A prefeitura afirma que a iniciativa busca resguardar o interesse público, assegurar transparência, impessoalidade e isonomia no acesso à política habitacional e garantir que as casas sejam destinadas, de fato, às famílias de Santarém que realmente precisam do benefício. Segundo a gestão municipal, novas apurações não estão descartadas, caso surjam outras denúncias envolvendo os residenciais.
Caso a caso
Entre os casos apurados está o de Edilson da Silva Damasceno, denunciado por possuir casa própria na cidade de Alenquer, o que o torna incompatível com as regras do programa habitacional. A comissão também não conseguiu localizá-lo no endereço informado no CadÚnico, que estava desatualizado desde 2022. Situação semelhante foi constatada no caso de Kátia Lima Costa, acusada de ter imóvel próprio no Ramal das Flores, na comunidade do Jacamim, além de omitir que vive em união estável e que é beneficiária do Bolsa Família, informações relevantes para a análise do perfil socioeconômico.

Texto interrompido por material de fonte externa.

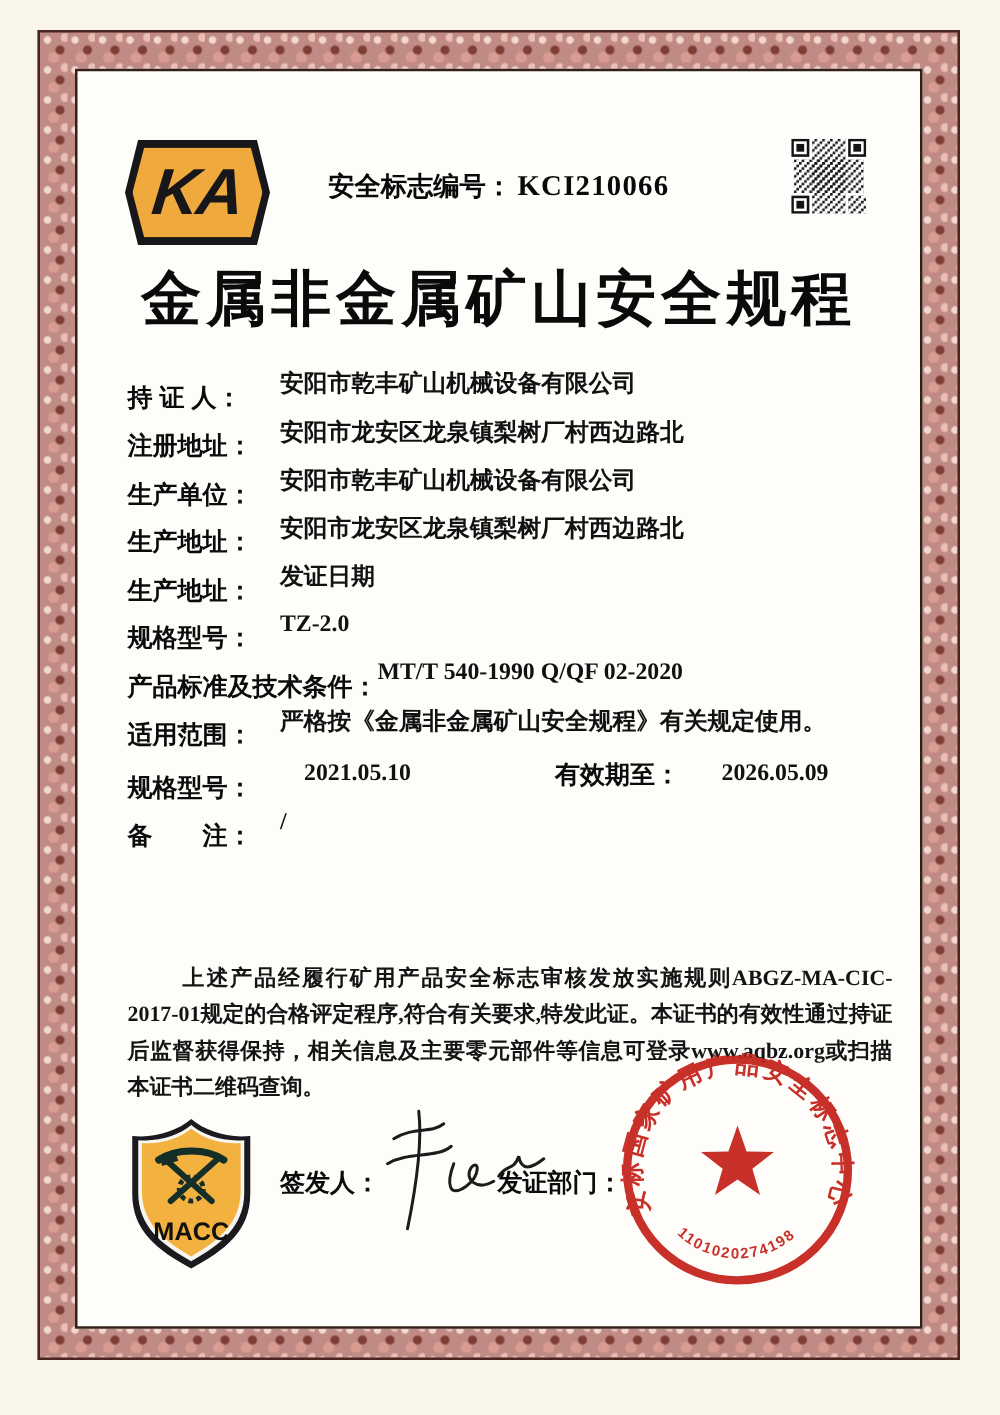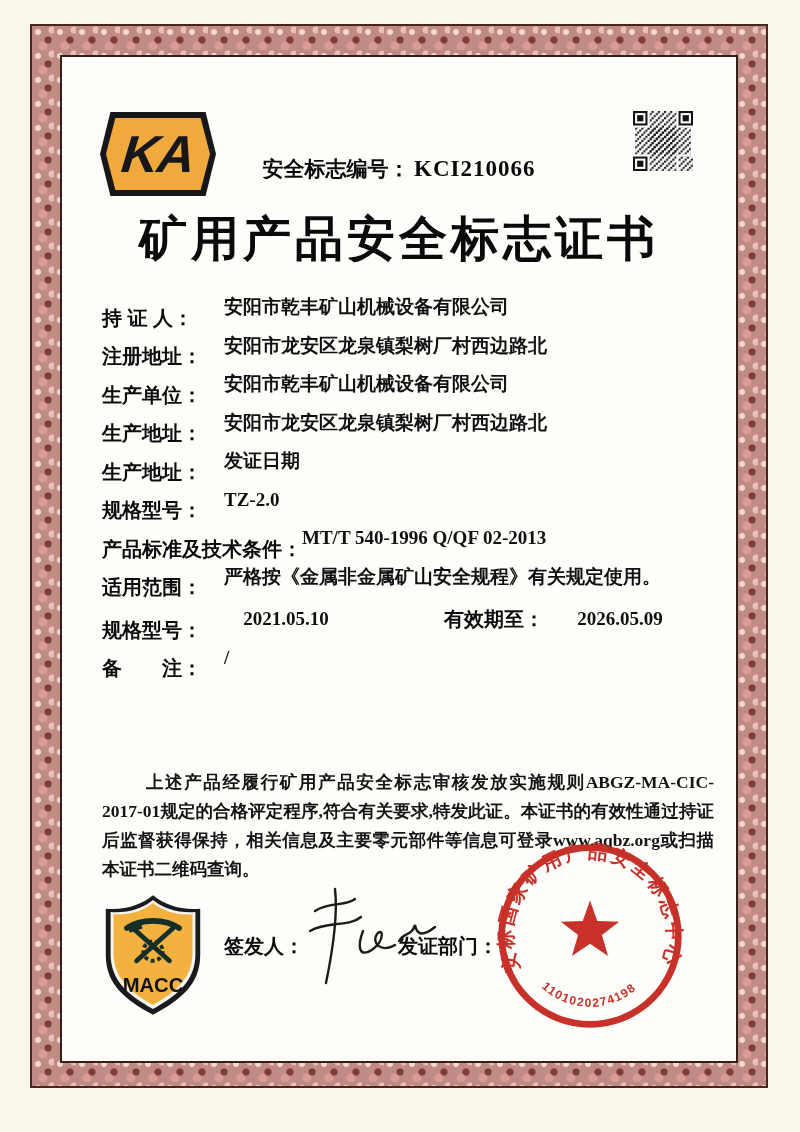--- a/index.html
+++ b/index.html
@@ -42,7 +42,7 @@
     display:flex;align-items:center;justify-content:center;}
   .ka-text{font-size:52px;font-weight:700;font-style:italic;color:#17171a;
     letter-spacing:-2px;transform:skewX(-6deg);line-height:1;}
-  .certno{position:absolute;left:0;top:98px;width:100%;text-align:center;white-space:nowrap;}
+  .certno{position:absolute;left:0;top:78px;width:100%;text-align:center;white-space:nowrap;}
   .certno .lbl{font-size:21px;font-weight:700;color:#090909;}
   .certno .val{font-size:23px;font-weight:700;font-family:"Liberation Serif",serif;color:#090909;letter-spacing:1px;}
   .qr{position:absolute;left:571px;top:54px;width:60px;height:60px;}

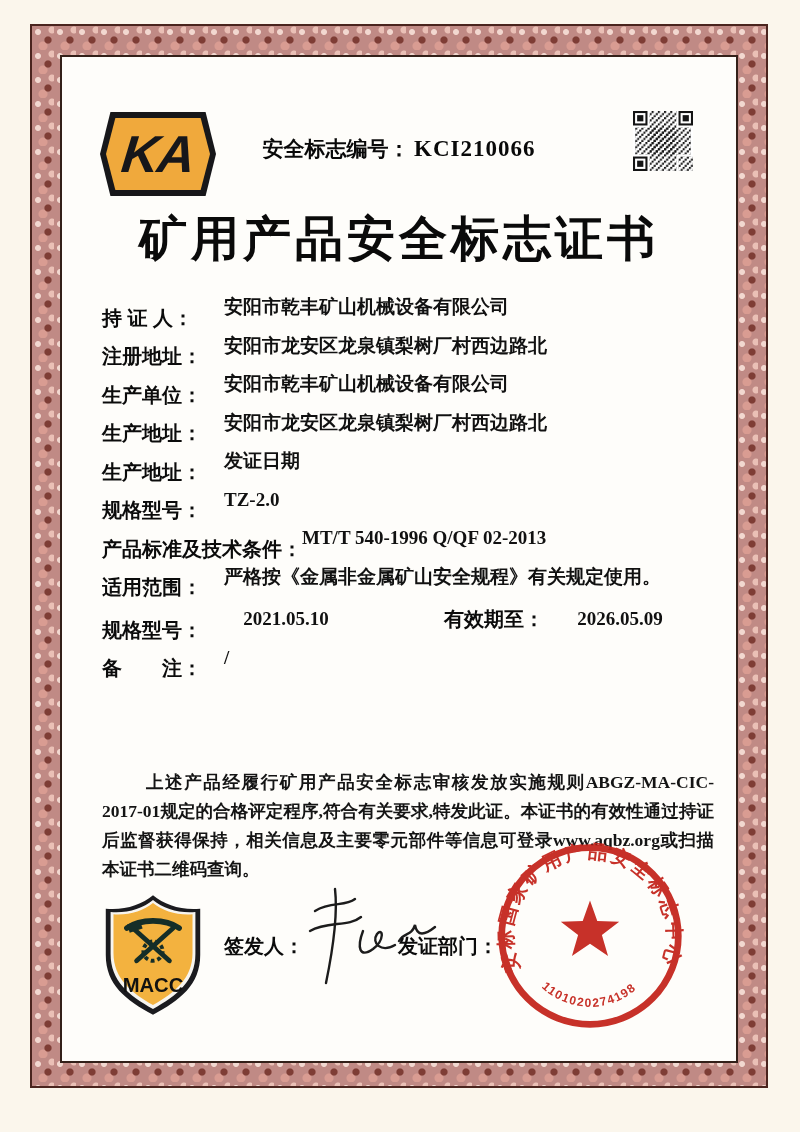--- a/index.html
+++ b/index.html
@@ -119,7 +119,7 @@
       </g>
     </svg>
 
-    <div class="title">矿用产品安全标志证书</div>
+    <div class="title">金属非金属矿山安全规程</div>
 
     <div class="rows">
       <div class="row">

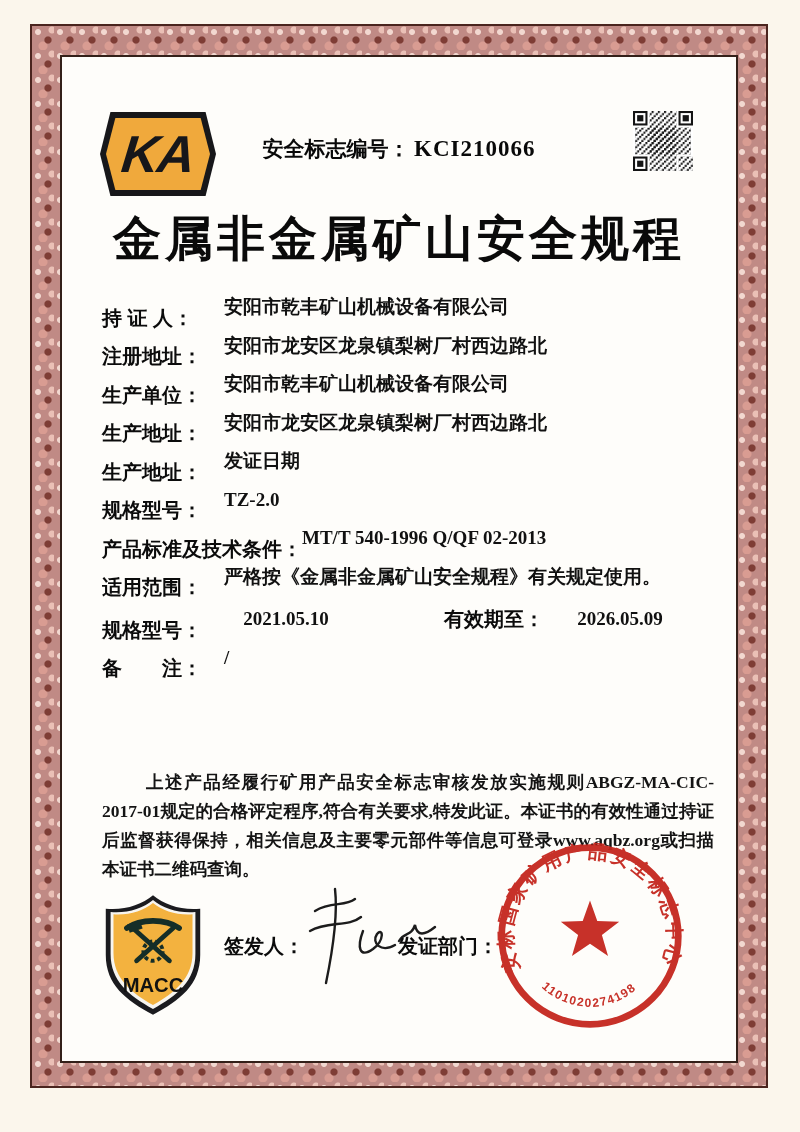--- a/index.html
+++ b/index.html
@@ -148,7 +148,7 @@
       </div>
       <div class="row">
         <span class="lbl">产品标准及技术条件：</span>
-        <span class="val">MT/T 540-1996 Q/QF 02-2013</span>
+        <span class="val">MT/T 540-1990 Q/QF 02-2020</span>
       </div>
       <div class="row">
         <span class="lbl">适用范围：</span>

Outra beneficiária investigada foi Edite Ferreira de Aquino Neta, apontada por não integrar o déficit habitacional de Santarém, já que mora e trabalha em Alenquer, onde exerce atividade profissional em um comércio local. A comissão também considerou procedente a denúncia contra Lidiane Campos da Silva, identificada como residente em Alenquer e integrante de um núcleo familiar que possui imóvel, conforme documentos de compra e venda e registros de consumo de energia elétrica vinculados à família.
O nome de Ferlane Nascimento Gomes também consta entre os investigados, pelo fato de residir em Alenquer e, portanto, não atender ao critério de déficit habitacional local exigido pelo programa. A mesma causa levou à apuração contra Egnalva Ferreira Mendes, que, segundo as denúncias, possui casa própria e reside naquele município, infringindo os critérios nacionais e municipais do Minha Casa Minha Vida.
A comissão ainda apurou irregularidades envolvendo José Carlos Duarte Araújo e Alex Denner de Siqueira Santos, ambos denunciados por morar em Alenquer e não integrarem o público-alvo do programa, além de possuírem imóvel próprio. No caso de Maria de Fátima Pereira Campos, a investigação apontou que ela também reside em Alenquer e possui casa própria, motivo pelo qual foi declarada inapta ao recebimento da unidade habitacional e retirada da lista de contemplados.
Outro processo de destaque envolve Guilherme Araújo Prado, inicialmente alvo de denúncia considerada improcedente pela comissão, mas posteriormente reavaliada pela Assessoria Jurídica da Seminfra. Diligências adicionais identificaram omissão de informações, imóveis registrados em seu nome, vínculo com empresa e exercício de cargo público em Alenquer, o que levou à reversão do entendimento e à exclusão do beneficiário.
Também foram alvos de apuração Elienai Lopes de Oliveira, denunciada por residir em Alenquer e não integrar o déficit habitacional local; Eliane de Aquino Mota, identificada como proprietária de imóvel e residente naquele município; e outros beneficiários denunciados por meios presenciais, telefônicos ou via redes sociais, sempre com base em indícios de residência fora de Santarém, posse de imóvel próprio ou omissão de dados relevantes no cadastro.